GIVEN DATA:
====================

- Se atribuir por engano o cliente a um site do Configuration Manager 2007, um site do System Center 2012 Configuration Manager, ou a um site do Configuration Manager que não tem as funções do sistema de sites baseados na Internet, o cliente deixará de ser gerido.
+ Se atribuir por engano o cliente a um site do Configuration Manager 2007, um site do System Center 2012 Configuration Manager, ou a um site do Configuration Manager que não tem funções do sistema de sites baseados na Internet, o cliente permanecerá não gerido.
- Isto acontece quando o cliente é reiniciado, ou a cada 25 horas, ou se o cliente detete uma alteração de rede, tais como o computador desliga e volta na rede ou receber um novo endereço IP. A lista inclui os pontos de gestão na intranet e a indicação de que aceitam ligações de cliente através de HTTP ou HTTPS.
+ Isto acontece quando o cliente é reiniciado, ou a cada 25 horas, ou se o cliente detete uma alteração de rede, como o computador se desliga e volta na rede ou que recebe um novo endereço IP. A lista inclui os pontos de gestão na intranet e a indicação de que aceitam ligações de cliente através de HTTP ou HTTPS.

====================

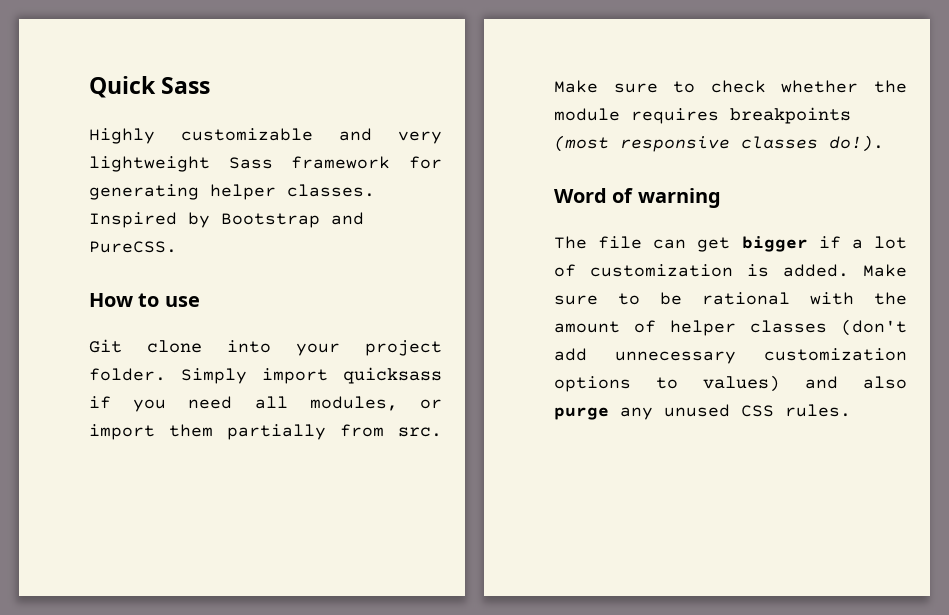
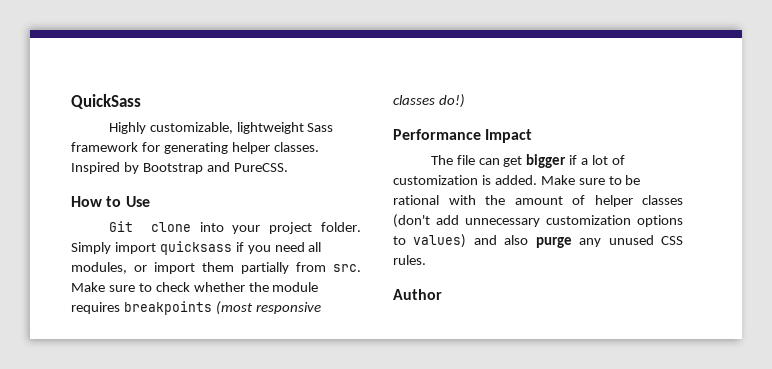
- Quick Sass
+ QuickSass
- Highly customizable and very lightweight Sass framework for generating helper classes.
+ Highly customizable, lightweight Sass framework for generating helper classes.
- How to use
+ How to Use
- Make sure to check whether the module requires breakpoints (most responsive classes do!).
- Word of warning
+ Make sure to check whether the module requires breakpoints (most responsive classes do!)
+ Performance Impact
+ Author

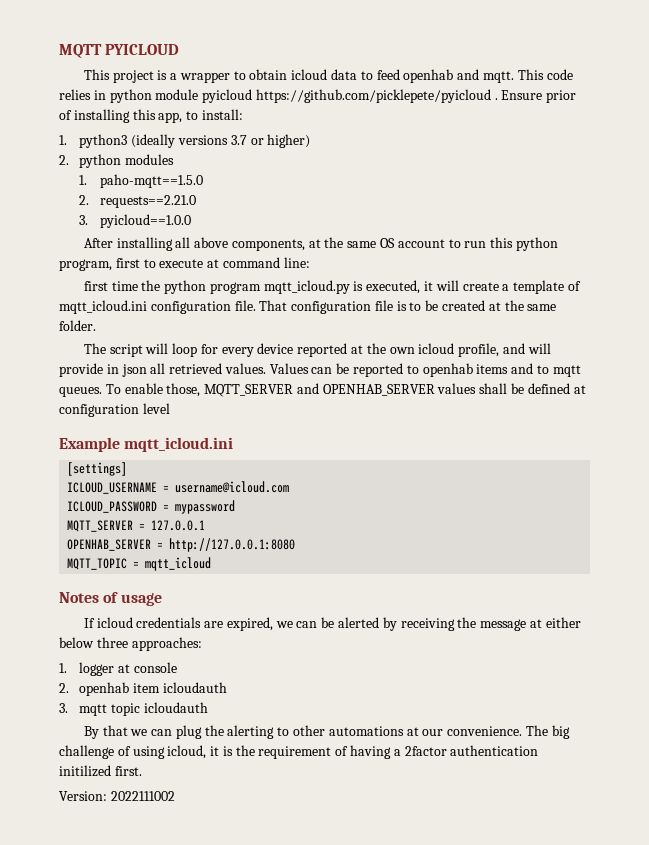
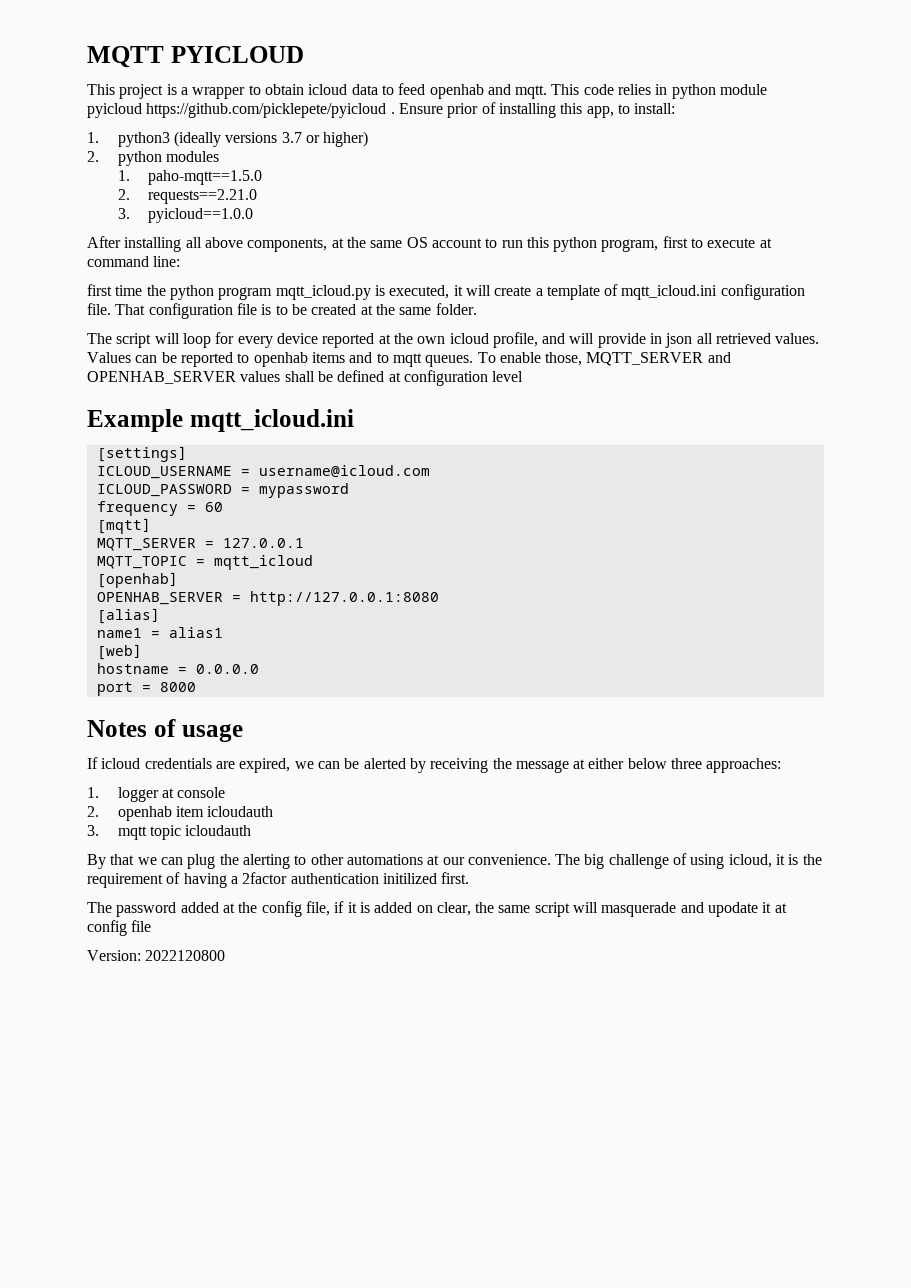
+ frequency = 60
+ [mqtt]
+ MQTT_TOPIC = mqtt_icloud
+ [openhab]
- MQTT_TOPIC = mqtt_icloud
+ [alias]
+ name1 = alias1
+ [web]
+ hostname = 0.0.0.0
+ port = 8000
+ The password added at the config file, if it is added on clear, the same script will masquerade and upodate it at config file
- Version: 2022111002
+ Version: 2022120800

====================

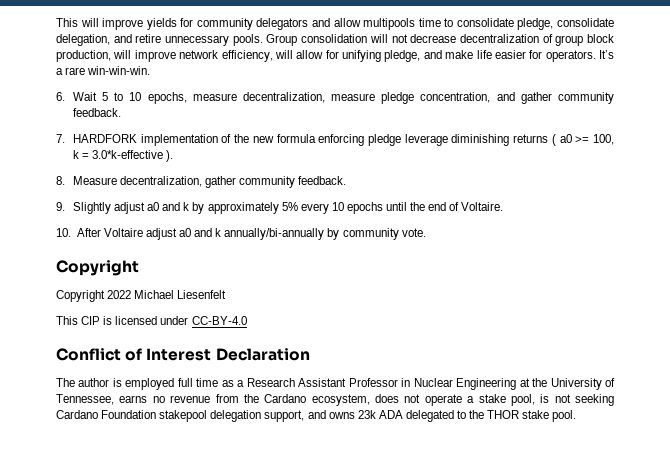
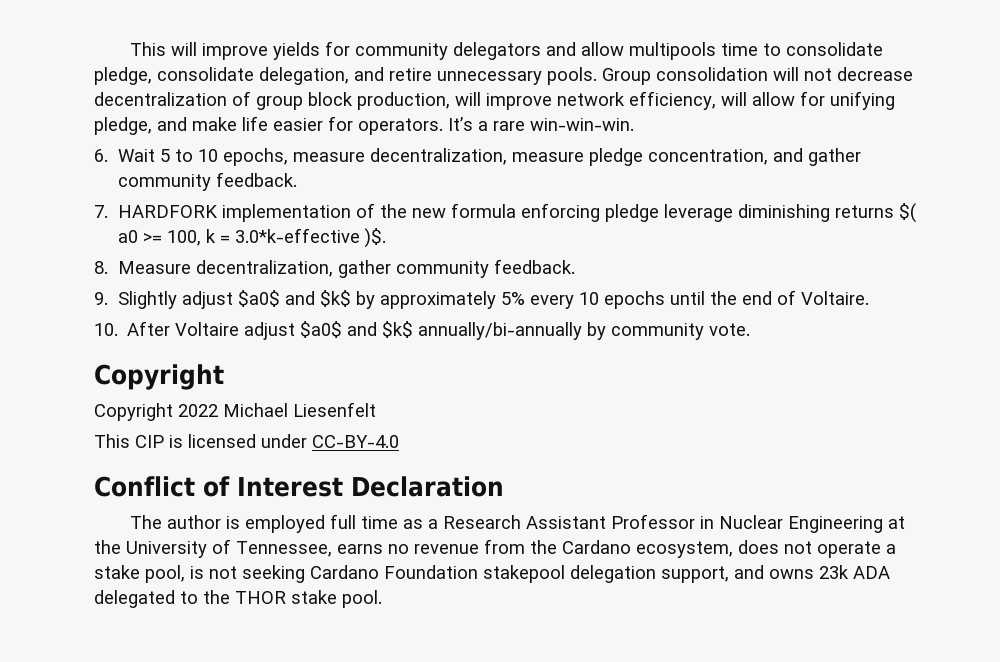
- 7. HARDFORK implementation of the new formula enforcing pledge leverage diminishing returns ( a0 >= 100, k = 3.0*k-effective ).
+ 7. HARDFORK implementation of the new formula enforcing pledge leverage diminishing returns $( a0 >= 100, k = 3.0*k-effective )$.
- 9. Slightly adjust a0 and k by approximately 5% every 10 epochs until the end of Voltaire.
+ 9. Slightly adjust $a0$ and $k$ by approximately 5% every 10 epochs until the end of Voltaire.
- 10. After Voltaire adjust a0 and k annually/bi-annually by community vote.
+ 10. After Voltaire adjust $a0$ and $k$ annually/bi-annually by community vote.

====================

EXERCISE DESCRIPTION: Please report every line in the entries above that holds the string "Version".

TASK OUTPUT:
- Version: 2022111002
+ Version: 2022120800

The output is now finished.